What the task asks:
Look for the word "January" in the entries and copy every line where it shows up.

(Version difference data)
────────────────────────────────────────
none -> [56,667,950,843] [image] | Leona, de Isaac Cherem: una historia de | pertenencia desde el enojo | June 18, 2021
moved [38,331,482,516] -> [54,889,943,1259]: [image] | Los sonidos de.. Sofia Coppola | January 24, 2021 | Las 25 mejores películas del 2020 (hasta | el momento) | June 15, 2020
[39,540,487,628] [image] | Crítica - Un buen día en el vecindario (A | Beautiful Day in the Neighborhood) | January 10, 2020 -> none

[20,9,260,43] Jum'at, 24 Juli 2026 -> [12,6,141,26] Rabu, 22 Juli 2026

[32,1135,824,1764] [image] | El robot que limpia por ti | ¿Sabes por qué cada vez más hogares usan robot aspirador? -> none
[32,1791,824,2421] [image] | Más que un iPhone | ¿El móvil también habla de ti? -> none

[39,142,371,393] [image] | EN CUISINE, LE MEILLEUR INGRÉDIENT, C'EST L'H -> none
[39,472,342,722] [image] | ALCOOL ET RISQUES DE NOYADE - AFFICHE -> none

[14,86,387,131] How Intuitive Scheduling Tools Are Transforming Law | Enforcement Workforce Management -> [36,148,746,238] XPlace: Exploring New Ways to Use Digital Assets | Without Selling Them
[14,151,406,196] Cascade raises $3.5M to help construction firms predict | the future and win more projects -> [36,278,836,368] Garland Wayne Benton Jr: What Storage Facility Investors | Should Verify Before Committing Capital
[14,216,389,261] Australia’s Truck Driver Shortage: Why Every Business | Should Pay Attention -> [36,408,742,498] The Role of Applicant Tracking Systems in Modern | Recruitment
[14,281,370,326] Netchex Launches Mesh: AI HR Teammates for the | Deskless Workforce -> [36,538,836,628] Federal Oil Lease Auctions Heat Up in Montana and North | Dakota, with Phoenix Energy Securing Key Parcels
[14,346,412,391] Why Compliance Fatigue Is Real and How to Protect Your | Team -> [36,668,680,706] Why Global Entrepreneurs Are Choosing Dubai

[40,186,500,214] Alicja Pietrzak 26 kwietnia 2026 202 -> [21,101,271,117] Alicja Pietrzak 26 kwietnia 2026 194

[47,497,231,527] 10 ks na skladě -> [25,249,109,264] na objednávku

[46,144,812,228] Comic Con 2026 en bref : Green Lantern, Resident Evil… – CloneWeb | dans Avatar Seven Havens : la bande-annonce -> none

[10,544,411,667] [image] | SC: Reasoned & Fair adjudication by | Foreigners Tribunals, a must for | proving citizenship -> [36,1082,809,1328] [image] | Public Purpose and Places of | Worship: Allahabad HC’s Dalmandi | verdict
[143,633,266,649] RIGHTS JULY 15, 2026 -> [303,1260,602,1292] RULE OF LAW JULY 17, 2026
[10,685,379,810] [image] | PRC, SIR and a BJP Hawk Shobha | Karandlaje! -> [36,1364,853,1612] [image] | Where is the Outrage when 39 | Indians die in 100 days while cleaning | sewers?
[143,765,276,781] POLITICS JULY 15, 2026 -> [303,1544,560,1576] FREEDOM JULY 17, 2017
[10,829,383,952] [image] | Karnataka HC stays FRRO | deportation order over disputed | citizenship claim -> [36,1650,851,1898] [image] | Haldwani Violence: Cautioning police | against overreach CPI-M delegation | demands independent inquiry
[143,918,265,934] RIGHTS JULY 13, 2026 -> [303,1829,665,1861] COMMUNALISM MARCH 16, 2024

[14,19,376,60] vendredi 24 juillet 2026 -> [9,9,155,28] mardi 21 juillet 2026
────────────────────────────────────────
Answer space:
moved [38,331,482,516] -> [54,889,943,1259]: [image] | Los sonidos de.. Sofia Coppola | January 24, 2021 | Las 25 mejores películas del 2020 (hasta | el momento) | June 15, 2020
[39,540,487,628] [image] | Crítica - Un buen día en el vecindario (A | Beautiful Day in the Neighborhood) | January 10, 2020 -> none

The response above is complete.